На платформе GitHub была обнаружена новая уязвимость, которая может подвергнуть риску тысячи репозиториев. Уязвимость позволяет злоумышленникам эксплуатировать так называемое «состояние гонки» («Race Condition») в процессе создания репозитория и смены имени пользователя.

Элад Рапопорт, исследователь безопасности из Checkmarx, заявил следующее: «Успешная эксплуатация данной уязвимости затрагивает открытое программное обеспечение, позволяя захватить более 4000 пакетов кода на языках Go, PHP и Swift, а также GitHub Actions».

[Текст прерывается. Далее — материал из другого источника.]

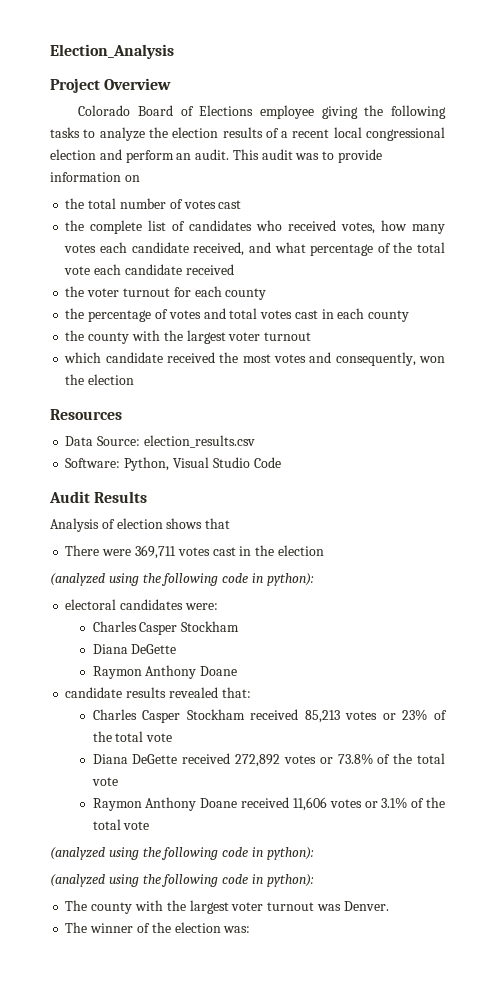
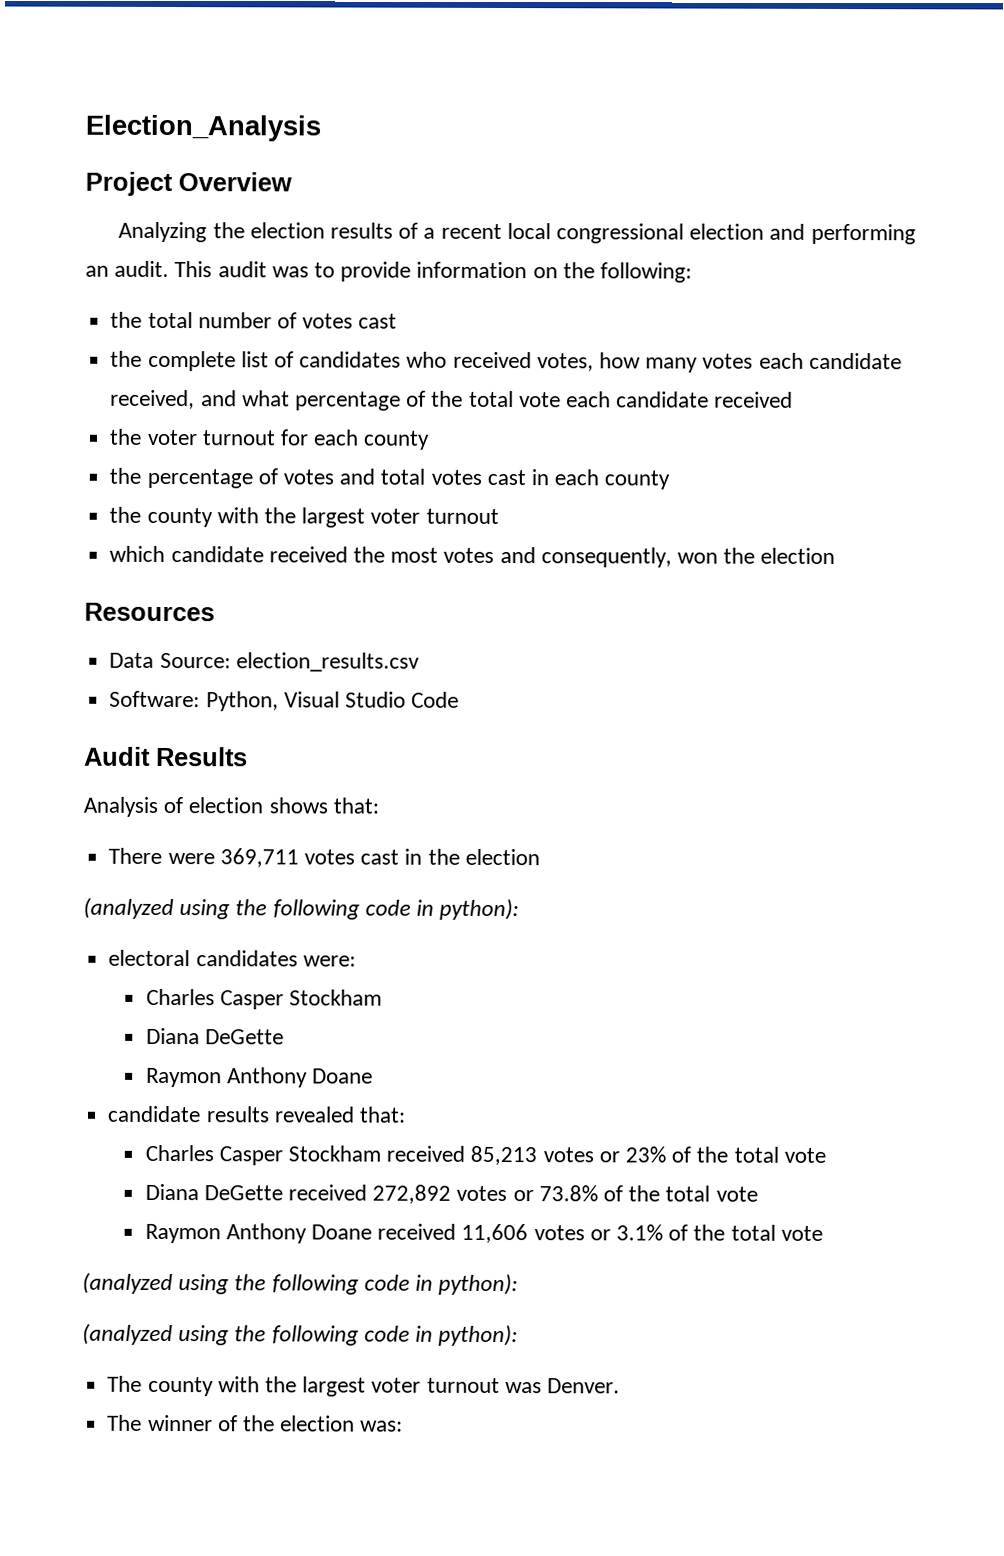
[78,105,446,119] [50,127,145,141] Colorado Board of Elections employee giving the following tasks to analyze -> [118,221,208,243] Analyzing
[125,150,174,163] perform -> [810,223,916,245] performing
(140, 178) none -> [562,262,693,283] the following:
[205,518,231,529] that -> [332,797,379,814] that:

После ответственного раскрытия уязвимости 1 марта 2023 года, подконтрольная Microsoft платформа для хостинга кода устранила проблему 1 сентября 2023 года, поэтому сейчас пользователям GitHub ничего не угрожает.

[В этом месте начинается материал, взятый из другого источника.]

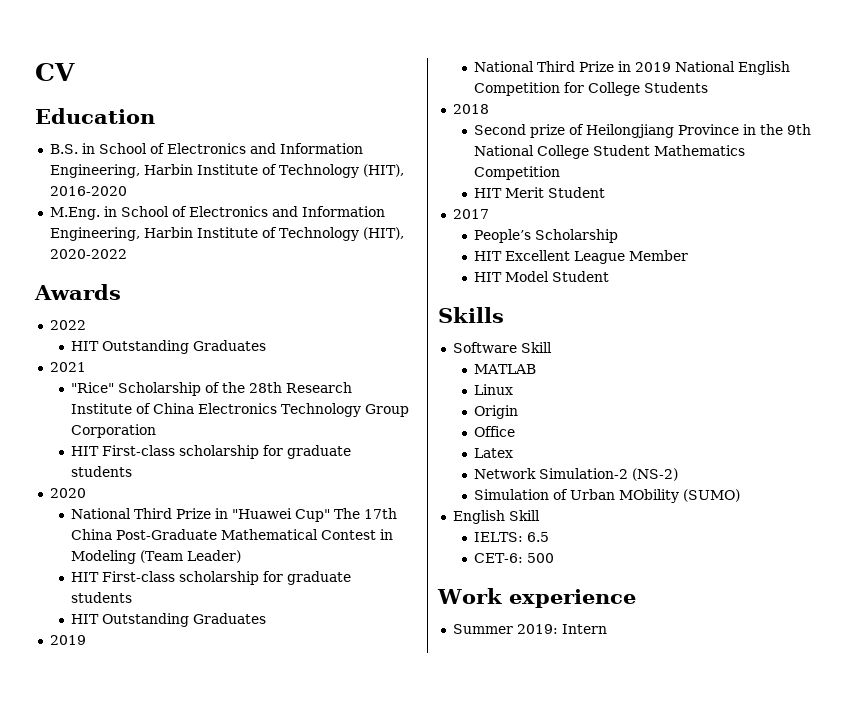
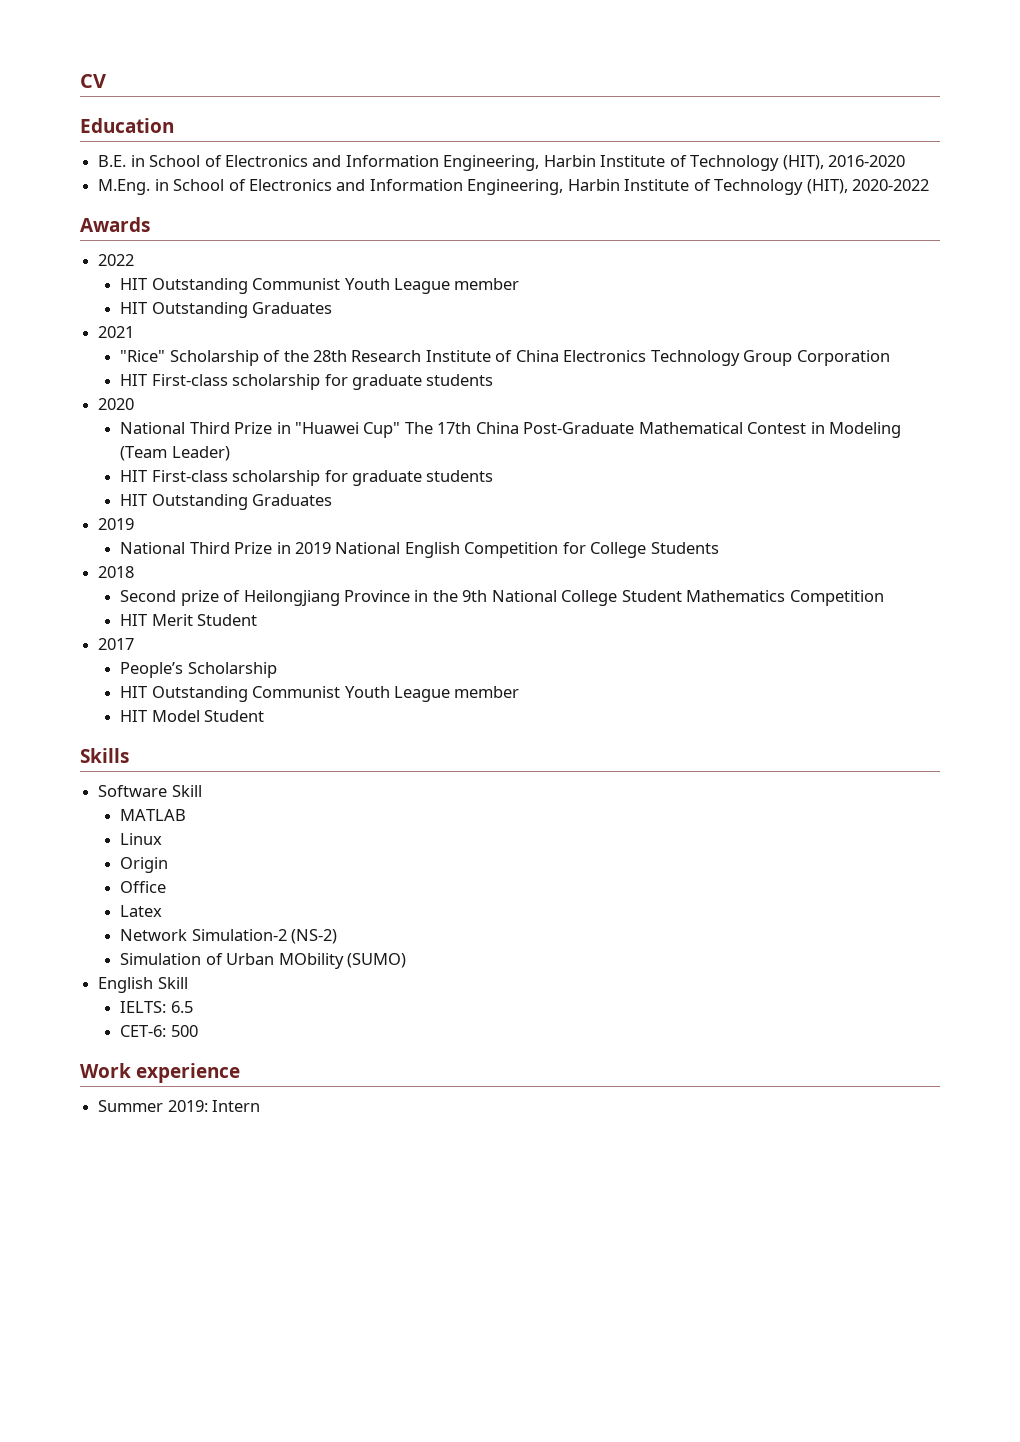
[49,144,78,154] B.S. -> [98,155,127,167] B.E.
(86, 325) none -> [120,278,520,294] // HIT Outstanding Communist Youth League member
[505,250,689,264] Excellent League Member -> [151,686,520,702] Outstanding Communist Youth League member

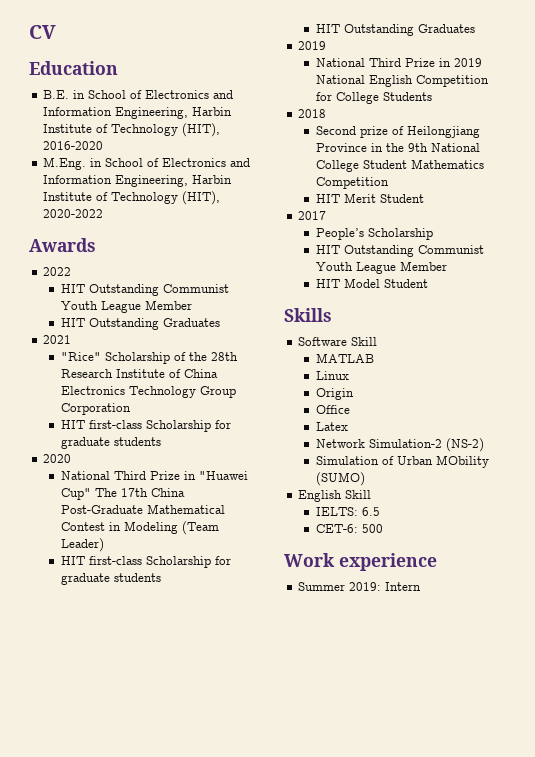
[454,278,520,290] member -> [144,300,192,310] Member
[151,374,321,390] First-class scholarship -> [88,420,211,432] first-class Scholarship
[151,470,321,486] First-class scholarship -> [88,556,211,568] first-class Scholarship
[454,686,520,698] member -> [399,261,447,271] Member

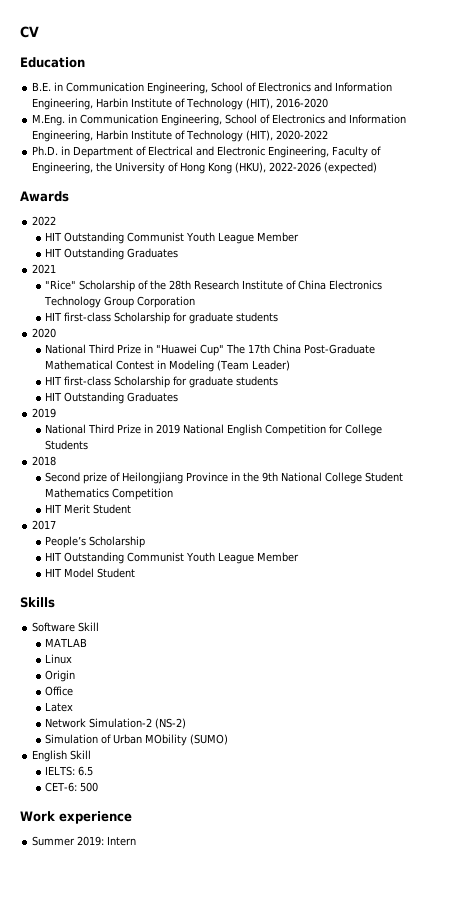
(86, 94) none -> [66,82,209,94] Communication Engineering,
(103, 162) none -> [80,114,223,126] Communication Engineering,
(104, 213) none -> [32,146,382,158] [32,162,378,174] // Ph.D. in Department of Electrical and Electronic Engineering, Faculty of Engineering, the University of Hong Kong (HKU), 2022-2026 (expected)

Термин «RepoJacking» (захват репозитория) описывает технику, при которой потенциальный злоумышленник может обойти механизм безопасности хостинг-платформы и получить контроль над желаемым репозиторием.

В случае с описываемой уязвимостью GitHub злоумышленники могли создавать перенаправления на свои вредоносные репозитории, используя легитимные, но устаревшие пространства имён. Этот метод мог потенциально привести к атакам на цепочку поставок программного обеспечения.

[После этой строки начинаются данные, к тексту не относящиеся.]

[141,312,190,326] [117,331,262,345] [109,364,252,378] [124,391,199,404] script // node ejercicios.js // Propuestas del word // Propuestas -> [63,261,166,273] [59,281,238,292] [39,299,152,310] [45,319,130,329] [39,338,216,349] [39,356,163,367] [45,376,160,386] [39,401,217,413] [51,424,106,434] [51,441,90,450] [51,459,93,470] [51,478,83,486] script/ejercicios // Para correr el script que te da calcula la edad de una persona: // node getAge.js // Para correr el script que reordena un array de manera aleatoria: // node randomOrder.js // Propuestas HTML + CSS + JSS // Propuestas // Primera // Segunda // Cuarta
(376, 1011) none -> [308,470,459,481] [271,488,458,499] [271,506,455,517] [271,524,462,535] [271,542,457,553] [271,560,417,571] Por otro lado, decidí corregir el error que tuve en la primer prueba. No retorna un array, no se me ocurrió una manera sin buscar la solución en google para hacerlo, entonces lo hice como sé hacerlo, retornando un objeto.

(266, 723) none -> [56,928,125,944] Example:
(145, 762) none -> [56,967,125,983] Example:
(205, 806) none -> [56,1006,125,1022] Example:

Схема и потенциальный ущерб атаки

Существующая защита, введённая сервисом ещё в 2018 году, предотвращает создание нового репозитория с тем же именем, если у репозитория уже есть более 100 клонов в момент переименования аккаунта пользователя. Однако, как выяснилось, этот защитный механизм можно было обойти благодаря вышеописанной уязвимости.

Примечательно, что в конце прошлого года представители GitHub уже устраняли аналогичную уязвимость , которая также могла привести к атакам типа «RepoJacking».

В целом, эксперты считают, что с механизмом переименования репозиториев связана целая уйма рисков и, кто знает, может в будущем злоумышленники найдут новые способы для эксплуатации этого механизма.